Ses yeux n'avaient pas quitté la berge depuis au moins trois jours, aussi secs que d'habitude. Ses mains tripotaient sa dernière "création", un être vivant de plus à être sorti de ses entrailles. Pas indemne. Mais elle avait l'habitude des morts-nés : ils composaient le tier de ses naissances. Le reste étaient soit des chimères qui ne survivaient pas plus de quelques minutes, soit des humains de pures souches qui avaient tôt fait d'arriver à côté de pieds adultes, sur le banc de sable, sur la plage.
Il y eut une époque où, dans les villages alentours, on débattit un moment de ces étranges bébés qui poussaient mystérieusement dans l'écume. Et puis, on en parla plus, malgré le fait que ça continuait.

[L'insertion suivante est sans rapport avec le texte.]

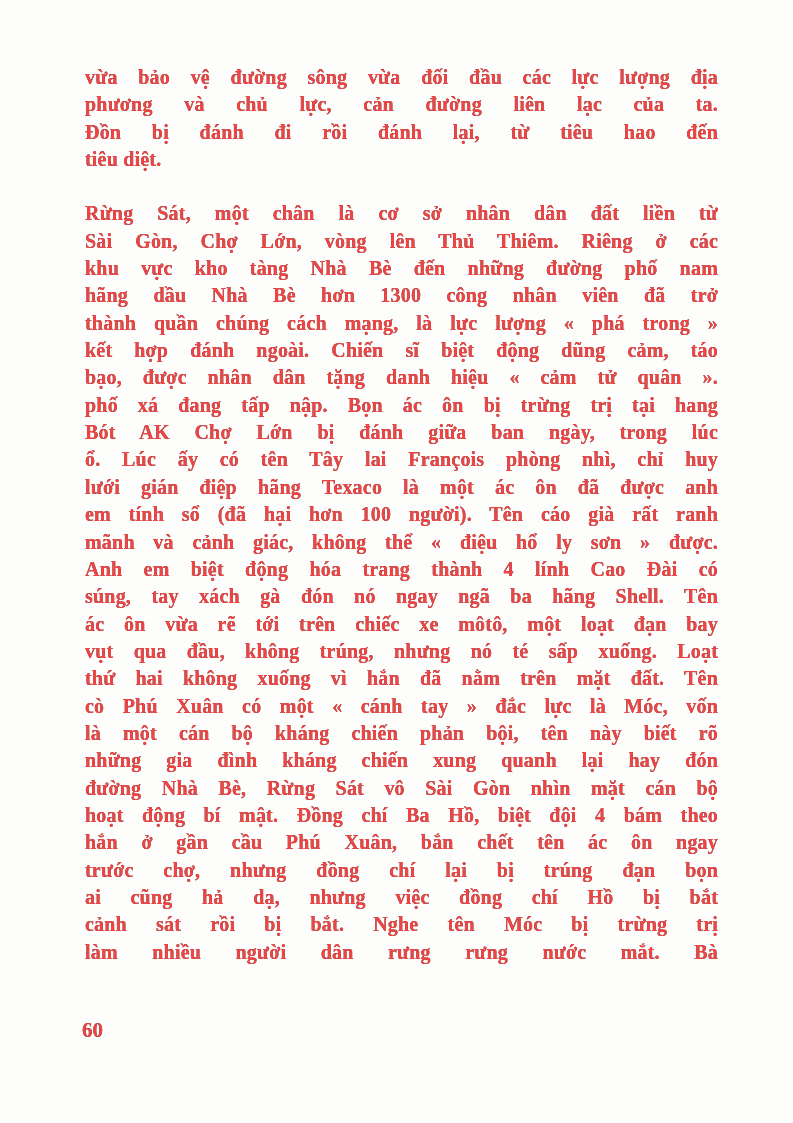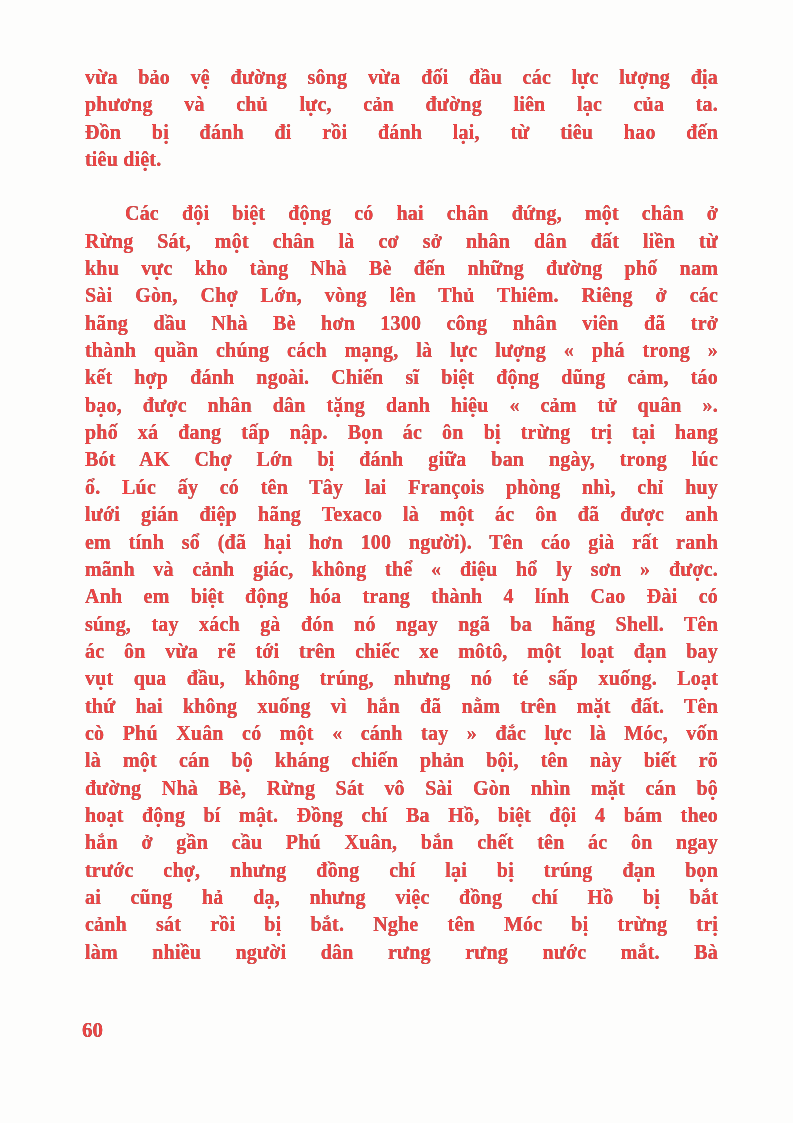--- a/index.html
+++ b/index.html
@@ -68,7 +68,6 @@
         <div class="line">tiêu diệt.</div>
       </div>
     <div class="paragraph">
-        <div class="line just indent">Các đội biệt động có hai chân đứng, một chân ở</div>
         <div class="line just">Rừng Sát, một chân là cơ sở nhân dân đất liền từ</div>
         <div class="line just">khu vực kho tàng Nhà Bè đến những đường phố nam</div>
         <div class="line just">Sài Gòn, Chợ Lớn, vòng lên Thủ Thiêm. Riêng ở các</div>

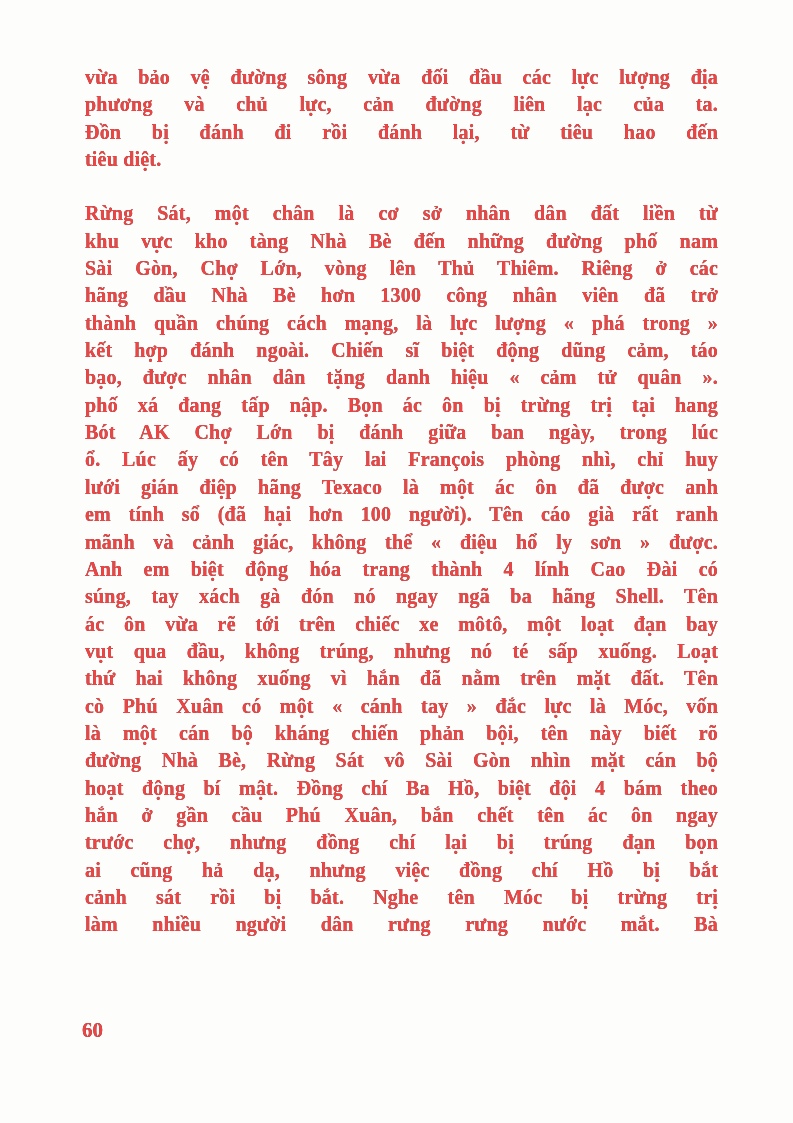--- a/index.html
+++ b/index.html
@@ -69,8 +69,8 @@
       </div>
     <div class="paragraph">
         <div class="line just">Rừng Sát, một chân là cơ sở nhân dân đất liền từ</div>
+        <div class="line just">Sài Gòn, Chợ Lớn, vòng lên Thủ Thiêm. Riêng ở các</div>
         <div class="line just">khu vực kho tàng Nhà Bè đến những đường phố nam</div>
-        <div class="line just">Sài Gòn, Chợ Lớn, vòng lên Thủ Thiêm. Riêng ở các</div>
         <div class="line just">hãng dầu Nhà Bè hơn 1300 công nhân viên đã trở</div>
         <div class="line just">thành quần chúng cách mạng, là lực lượng « phá trong »</div>
         <div class="line just">kết hợp đánh ngoài. Chiến sĩ biệt động dũng cảm, táo</div>

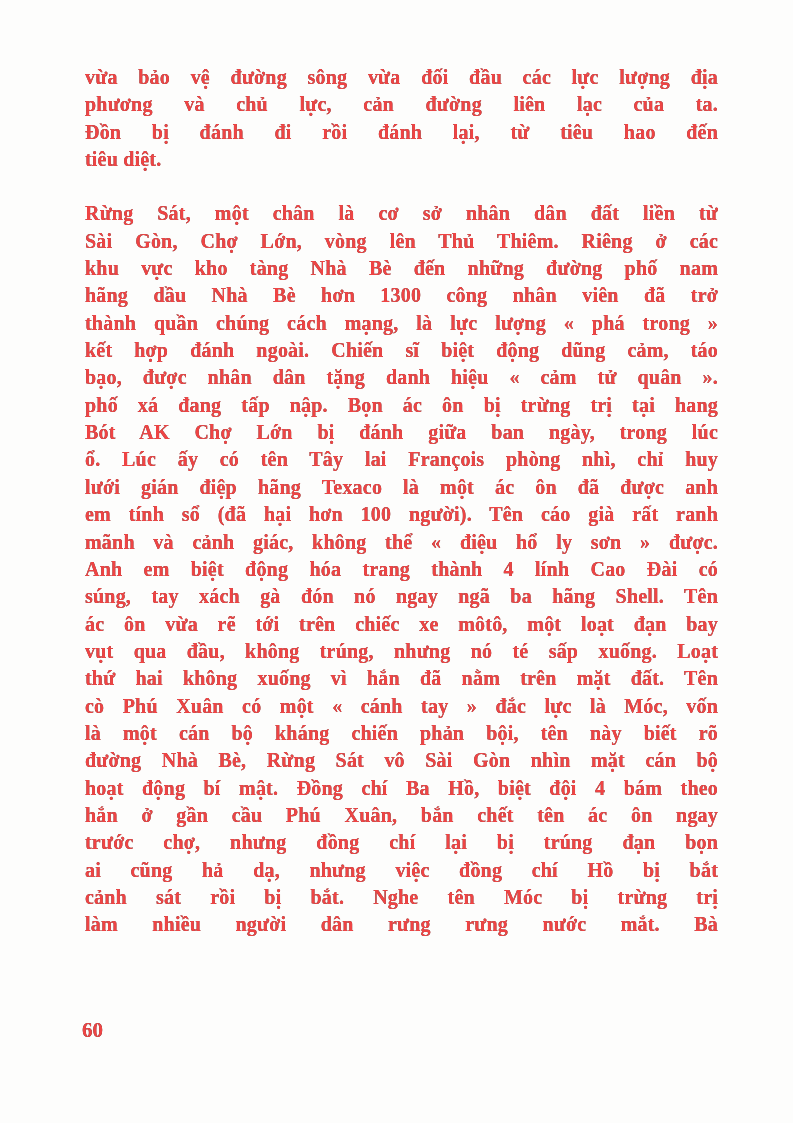--- a/index.html
+++ b/index.html
@@ -88,6 +88,7 @@
         <div class="line just">thứ hai không xuống vì hắn đã nằm trên mặt đất. Tên</div>
         <div class="line just">cò Phú Xuân có một « cánh tay » đắc lực là Móc, vốn</div>
         <div class="line just">là một cán bộ kháng chiến phản bội, tên này biết rõ</div>
+        <div class="line just">những gia đình kháng chiến xung quanh lại hay đón</div>
         <div class="line just">đường Nhà Bè, Rừng Sát vô Sài Gòn nhìn mặt cán bộ</div>
         <div class="line just">hoạt động bí mật. Đồng chí Ba Hồ, biệt đội 4 bám theo</div>
         <div class="line just">hắn ở gần cầu Phú Xuân, bắn chết tên ác ôn ngay</div>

Elle se savait mauvaise mère, de toutes façons, malgré son désir monstrueux de garder au moins un de ces nouveaux-nés. C'était un peu comme travailler sans salaire. "La bénévole de la chair" aurait été un surnom délicieusement amusant pour les sirènes si elles y avaient pensées, horriblement douloureux pour l'aquatique créature.
Elle avait à peine fini d'enterrer la minuscule dépouille dans le sable argileux que le bruit arriva.
Au-delà du son habituel de la vague qui hurlait contre les rochers, il y avait eu quelque chose de plus.
Un morceau bleu flottait sur la surface aqueuse remué par le vent, et en descendant vers les profondeurs parce qu'elle avait compris, elle se demanda comment elle n'avait pas aperçu celui qui possédait ce chapeau. La culpabilité absurde d'avoir veillé sur un mort et de n'avoir pas eu plus tôt l'opportunité de sauver une vie la frappa et son cœur s'enfonça dans son estomac aussi vite que Romary s'enfonçait dans l'eau.
Heureusement, ce fut un jeu d'enfant de le rattraper par un pied et de l'extirper de l'eau. La terranide avait déjà sauvé quelques vies : des colosses, deux ou trois marins qui en guise de remerciement l'avaient enlacé d'un filet puis de leurs bras bronzés sans vraiment lui demander son avis. La notion du viol lui étant presque aussi inconnue que les protestations, elle était repartie comme elle était venue parce que ces braves hommes n'avaient pas de bac d'eau où la mettre et qu'elle n'aurait rien valu au marché morte de déshydratation.
Romary fut posé sur un des sommets de côtes qui n'étaient pas engouffrés par l'eau. Mais il n'y avait plus de chemin, plus de rochers et même plus de sol, parce que l'eau avait monté de prés de cinq cent mètres au-dessus du sol : la région supportait de fortes et épuisantes montées comme celle-là à peu près deux fois par semaines. L'iode était présente dans un taux anormalement élevée et rendait malade les plus fragiles, comme la fille de l'aubergiste. La proximité de plantes médicinales qui résistaient à l'engouffrement de l'eau n'était pas hasardeuse.
La terranide savait tout ça comme elle aurait pu connaître les températures du volcan de l'île du Sud ou la direction du vent qui soufflait constamment sur un îlot au Nord : elle le savait parce qu'elle n'avait rien d'autre à apprendre. Voyager était sa seule occupation, et en plus du petit corps fraîchement enseveli sous leurs pieds (ou leurs nageoires), il devait y en avoir bien d'autres éparpillés autour de Terra, loin de ce qui aurait pu leur servir de mère.
Le bordeaux de ses yeux avaient une nouvelle cible, un peu plus plaisante à observer et avec, au moins, un futur assuré. Elle attendit sagement qu'il se réveille.